Many liberals and leftists dismissed the Tea Party as a temporary, knee-jerk response to the recession, high employment, home foreclosures, bankruptcies, and an African American president who had saved American capitalism by expanding the government’s subsidies to the financial, real estate, and automobile industries. Perhaps it is a temporary political eruption, but as E.J. Dionne, columnist at the Washington Post has argued, the movement also threatens the hard-won unity of the Republicans. “The rise of the tea party movement,” he writes, “is a throwback to an old form of libertarianism that sees most of the domestic policies that government has undertaken since the New Deal as unconstitutional. It typically perceives the most dangerous threats to freedom as the design of well-educated elitists out of touch with “American values.”
Who are these angry people who express so much resentment against the government, rather than at corporations? Since national polls dramatically contradict each other, I have concluded that the Tea Party movement has energized people across all classes.
One important difference, however, is race. At Tea Party rallies you don’t see faces with dark complexions. Another important distinction is that men and women are drawn to this sprawling movement for a variety of overlapping but possibly different reasons. Both men and women seem to embrace an incoherent “ideology” which calls for freedom from government, no taxes, and an inchoate desire to “take back America,” which means restoring the nation to some moment when the country was white and “safe.”
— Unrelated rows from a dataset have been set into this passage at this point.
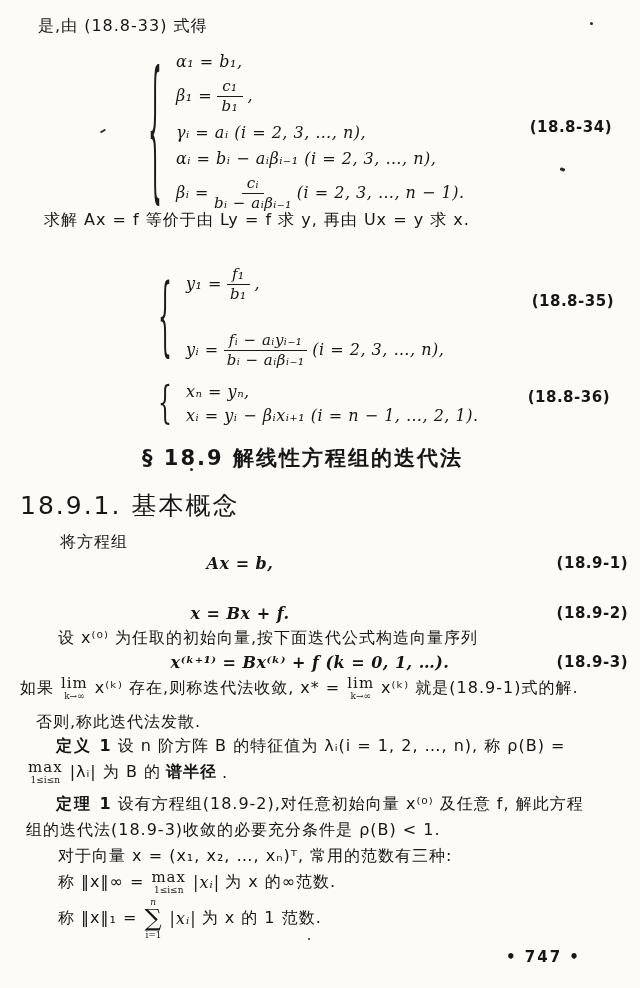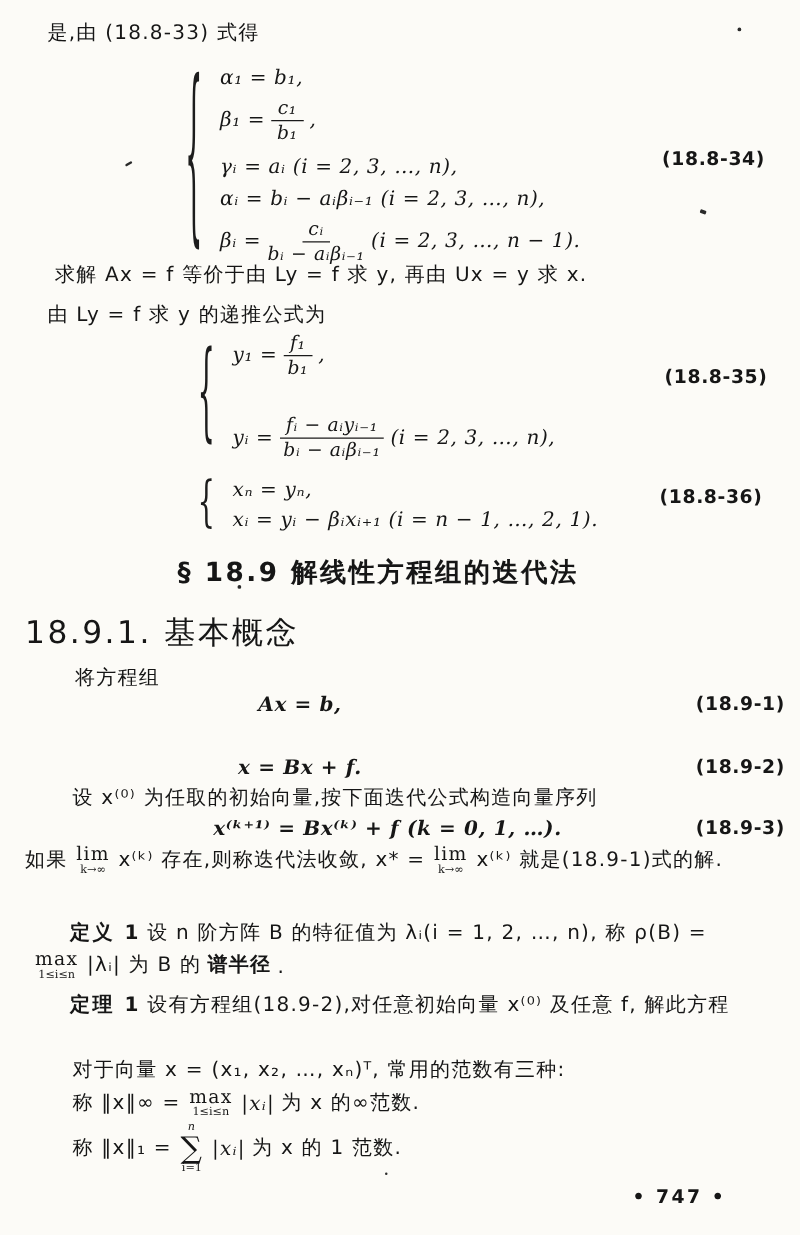--- a/index.html
+++ b/index.html
@@ -101,7 +101,6 @@
   <div class="eqlabel" style="top:118px; right:28px;">(18.8-34)</div>
 
   <div class="line" style="top:210px; left:44px;">求解 Ax = f 等价于由 Ly = f 求 y, 再由 Ux = y 求 x.</div>
-  <div class="line" style="top:242px; left:38px;">由 Ly = f 求 y 的递推公式为</div>
 
   <div class="eqgroup" style="top:266px; left:158px;">
     <span class="brace brace-2f">{</span>

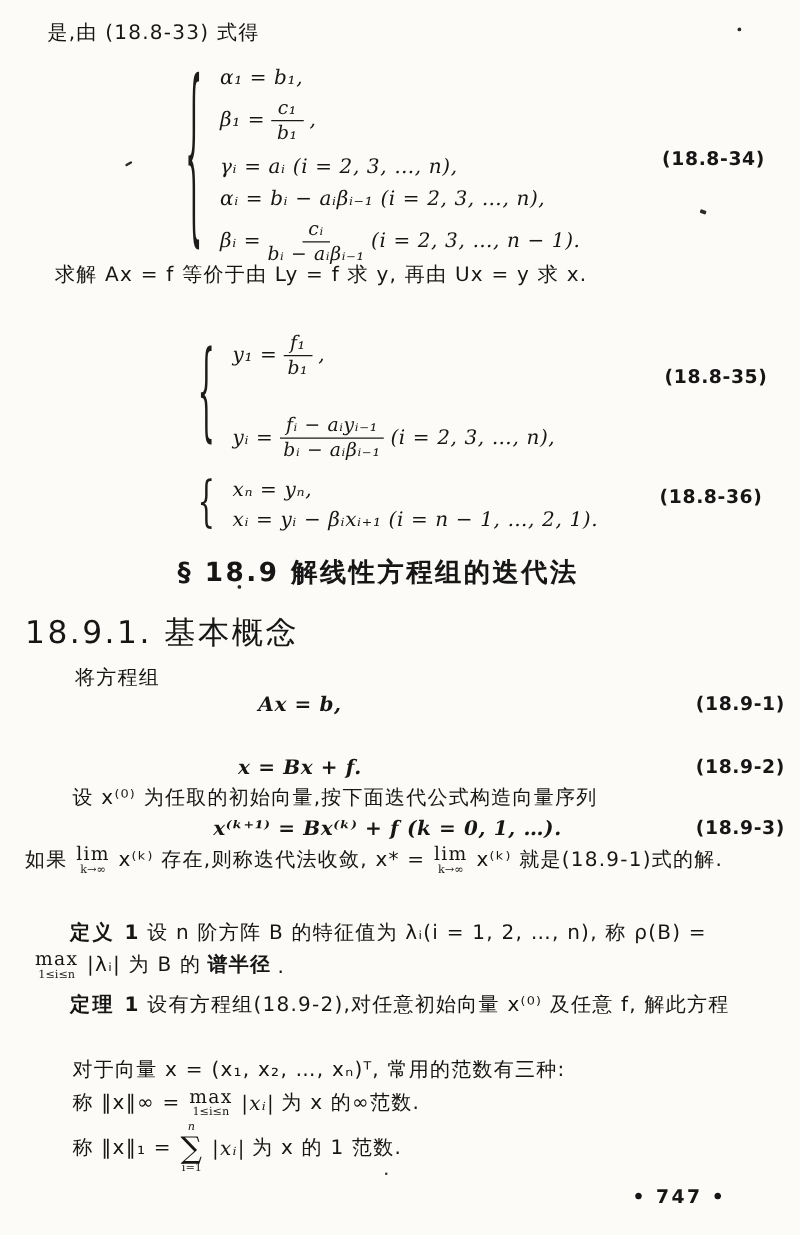--- a/index.html
+++ b/index.html
@@ -161,6 +161,7 @@
       </span>
     <span>x⁽ᵏ⁾ 就是(18.9-1)式的解.</span>
   </div>
+  <div class="line" style="top:712px; left:36px;">否则,称此迭代法发散.</div>
 
   <div class="fline" style="top:736px; left:56px;">
     <span class="defhead">定义 1</span>

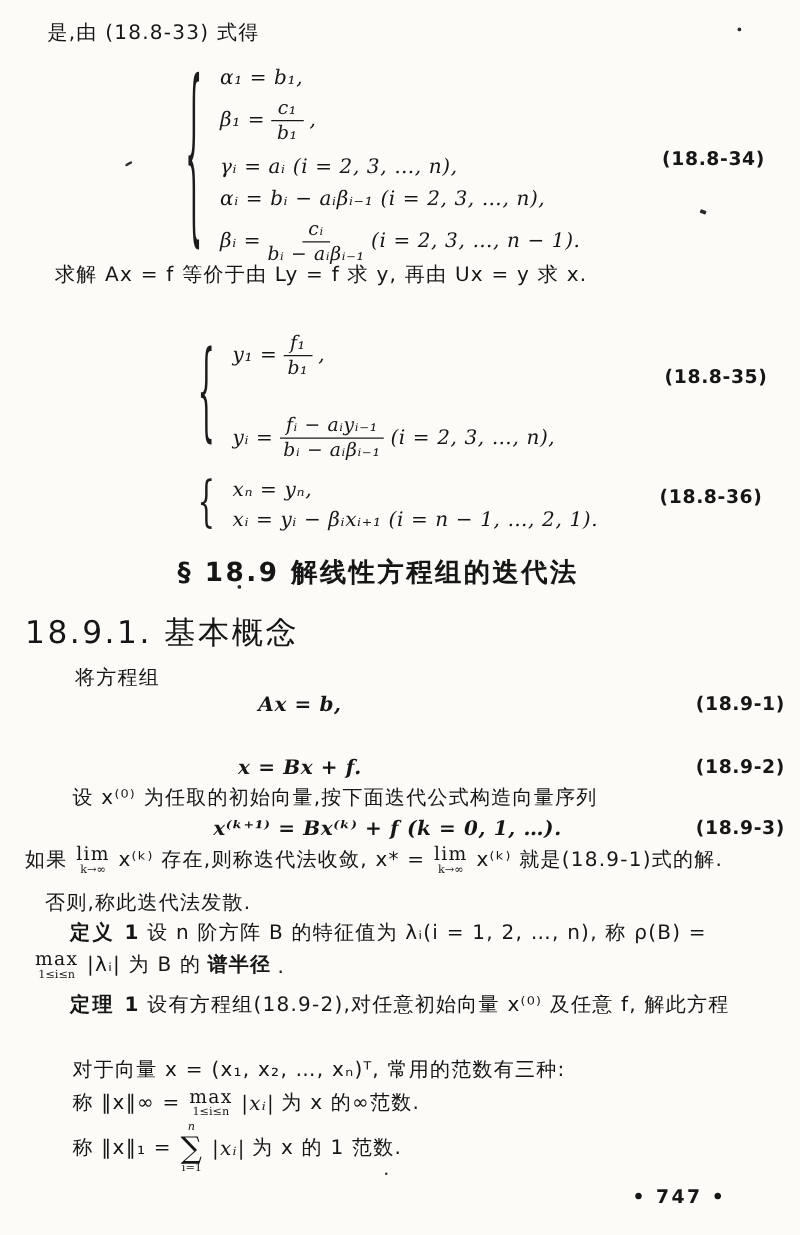--- a/index.html
+++ b/index.html
@@ -181,6 +181,7 @@
     <span class="defhead">定理 1</span>
     <span>设有方程组(18.9-2),对任意初始向量 x⁽⁰⁾ 及任意 f, 解此方程</span>
   </div>
+  <div class="line" style="top:820px; left:26px;">组的迭代法(18.9-3)收敛的必要充分条件是 ρ(B) &lt; 1.</div>
 
   <div class="line" style="top:846px; left:58px;">对于向量 x = (x₁, x₂, …, xₙ)ᵀ, 常用的范数有三种:</div>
Men drawn to this movement appear to belong to a broad range of fringe right-wing groups, such as militias, white supremacy groups, pro-gun and confederacy “armies." Some of these groups advocate violence or vow to overthrow the government, and have even begun to use Facebook, Twitter and YouTube to spread their hatred through social media.
Women also play a decisive role in the Tea Party and now make up 55 percent of its supporters, according to the latest Quinnipiac poll. Hanna Rosin reports in Slate magazine that “of the eight board members of the Tea Party Patriots who serve as national coordinators for the movement, six are women. Fifteen of the 25 state coordinators are women.”
Why, I’ve wondered, does this chaotic movement appeal to so many women? There are many possible reasons. Some of the women in these groups are certainly women who love men who love guns and who hate the government and taxes. Professor Kathleen Blee, who has written widely about right-wing women, suggests there are probably more religious right-wing women than men in general, that Tea Party rallies may attract more women who are not working and therefore can attend them, and that the Tea Party emphasizes family vulnerability to all kinds of external danger.